Links: Emiko, 22, arbeitet in der Modebranche
Rechts: Yoko, 23, Hausfrau

VICE: Kommt ihr oft hier her?
Emiko: Ich bin das erste Mal hier.
Yoko: Ich bin zum zweiten Mal hier. Das erste Mal war ich vor sechs Monaten hier.

Warum seid ihr heute vorbeikommen?
Yoko: Ich liebe Katzen, aber ich kann mir keine eigene holen, also dachte ich, ich könnte hier Zeit mit Katzen verbringen.

Wie habt ihr von diesem Café erfahren?
Emiko: Man kann es vom Bahnsteig aus sehen—die Haltestelle ist hier in der Nähe. Was macht ihr so im Katzencafé?
Yoko: Wir starren einfach nur die Katzen an, die ganze Zeit. Sie zu beobachten, beruhigt mich irgendwie. Wenn es dazu kommt, dass sie in meine Nähe kommen, ist das noch besser.

Kayoko, 32, Kindergärtnerin

VICE: Bist du regelmäßig hier?
Kayoko: Ich war das erste Mal vor drei Wochen hier und seitdem komme ich jede Woche her. Ich bin total süchtig.
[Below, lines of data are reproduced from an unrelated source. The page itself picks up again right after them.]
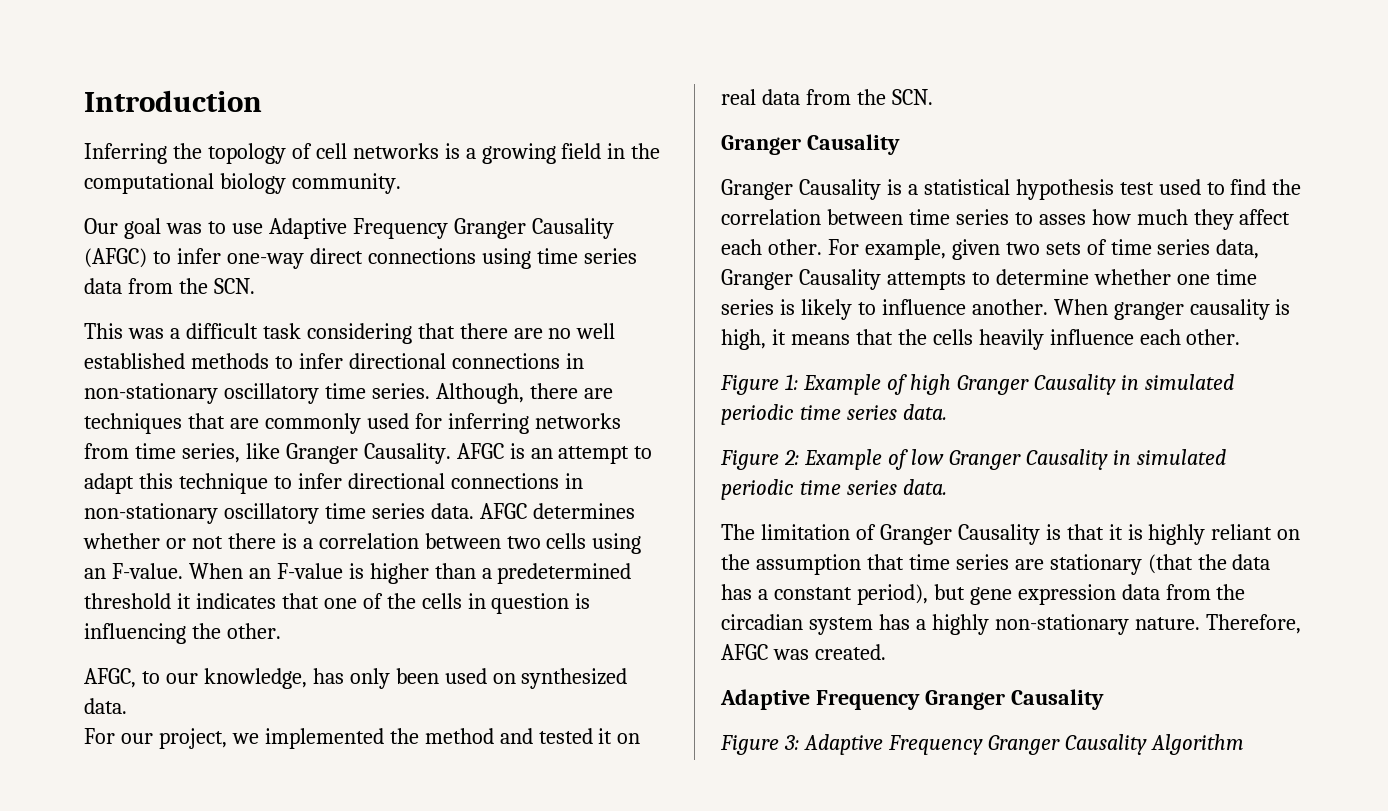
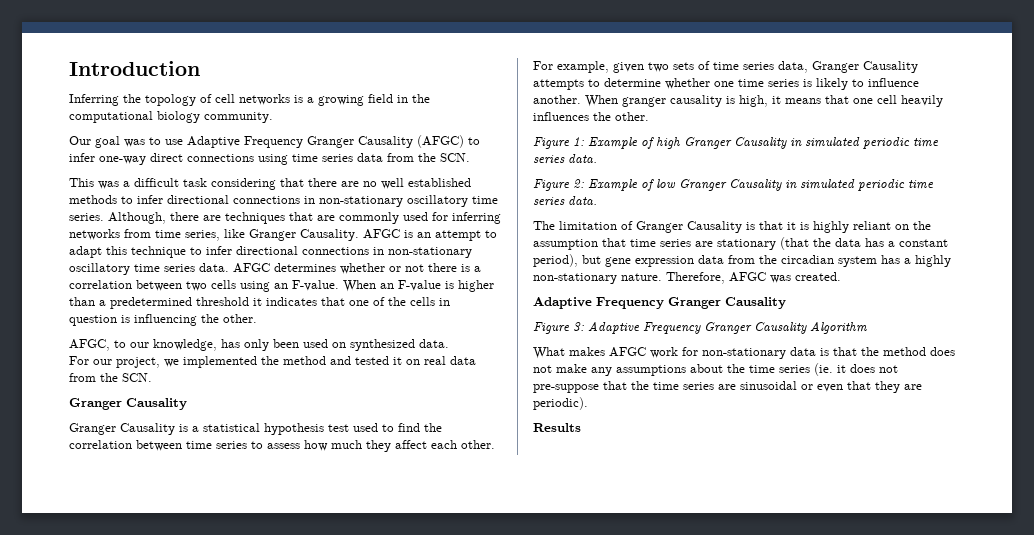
- Granger Causality is a statistical hypothesis test used to find the correlation between time series to asses how much they affect each other.
+ Granger Causality is a statistical hypothesis test used to find the correlation between time series to assess how much they affect each other.
- When granger causality is high, it means that the cells heavily influence each other.
+ When granger causality is high, it means that one cell heavily influences the other.
+ What makes AFGC work for non-stationary data is that the method does not make any assumptions about the time series (ie. it does not pre-suppose that the time series are sinusoidal or even that they are periodic).
+ Results

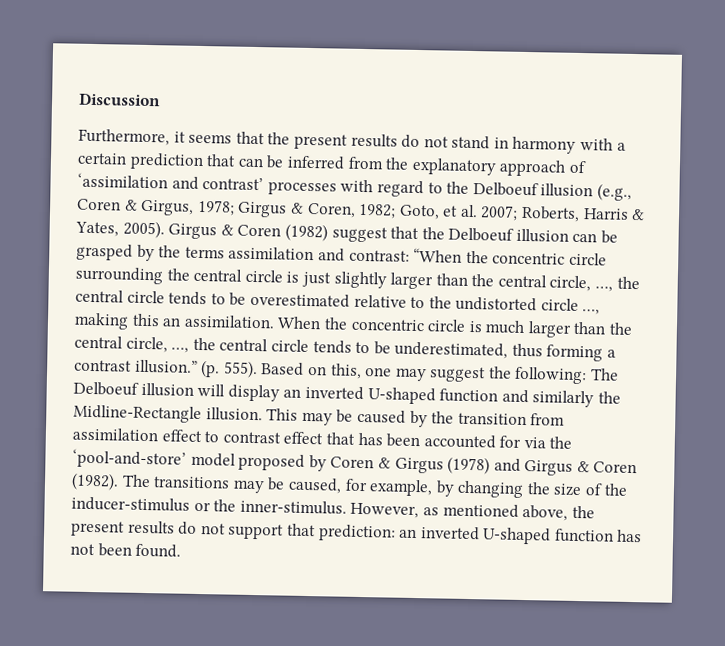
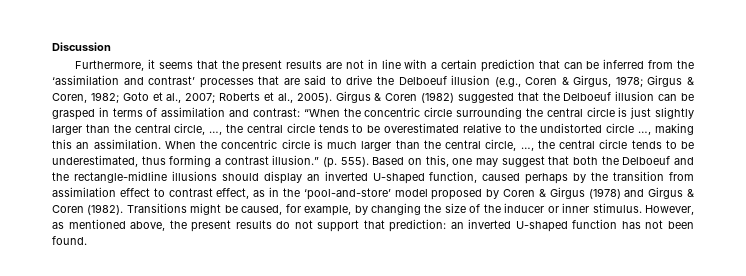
- Furthermore, it seems that the present results do not stand in harmony with a certain prediction that can be inferred from the explanatory approach of ‘assimilation and contrast’ processes with regard to the Delboeuf illusion (e.g., Coren & Girgus, 1978; Girgus & Coren, 1982; Goto, et al. 2007; Roberts, Harris & Yates, 2005).
+ Furthermore, it seems that the present results are not in line with a certain prediction that can be inferred from the ‘assimilation and contrast’ processes that are said to drive the Delboeuf illusion (e.g., Coren & Girgus, 1978; Girgus & Coren, 1982; Goto et al., 2007; Roberts et al., 2005).
- Girgus & Coren (1982) suggest that the Delboeuf illusion can be grasped by the terms assimilation and contrast: “When the concentric circle surrounding the central circle is just slightly larger than the central circle, …, the central circle tends to be overestimated relative to the undistorted circle …, making this an assimilation.
+ Girgus & Coren (1982) suggested that the Delboeuf illusion can be grasped in terms of assimilation and contrast: “When the concentric circle surrounding the central circle is just slightly larger than the central circle, …, the central circle tends to be overestimated relative to the undistorted circle …, making this an assimilation.
- Based on this, one may suggest the following: The Delboeuf illusion will display an inverted U-shaped function and similarly the Midline-Rectangle illusion. This may be caused by the transition from assimilation effect to contrast effect that has been accounted for via the ‘pool-and-store’ model proposed by Coren & Girgus (1978) and Girgus & Coren (1982).
+ Based on this, one may suggest that both the Delboeuf and the rectangle-midline illusions should display an inverted U-shaped function, caused perhaps by the transition from assimilation effect to contrast effect, as in the ‘pool-and-store’ model proposed by Coren & Girgus (1978) and Girgus & Coren (1982).
- The transitions may be caused, for example, by changing the size of the inducer-stimulus or the inner-stimulus.
+ Transitions might be caused, for example, by changing the size of the inducer or inner stimulus.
Du klingst wie ein hingebungsvoller Fan. Wie hast du diesen Ort entdeckt?
Ich fahre viel mit der Yokohama S-Bahn und eines Tages konnte ich einen kurzen Blick auf das Innenleben des Cafés erhaschen, während ich daran vorbeifuhr. Wenn man sich in der Bahn auf die Zehenspitzen stellt, kann man die Leute sehen, wie sie mit den Katzen spielen. Ich hab mir ihren Blog angeguckt und es sah aus wie ein nettes Café, also habe ich eine Freundin eingeladen mitzukommen und wir empfanden es als einen unheimlich sympathischen Ort. Jetzt komme ich alleine her, wie viele der Kunden hier. Mit den anderen Leuten zu plaudern, ist Teil des ganzen Spaß.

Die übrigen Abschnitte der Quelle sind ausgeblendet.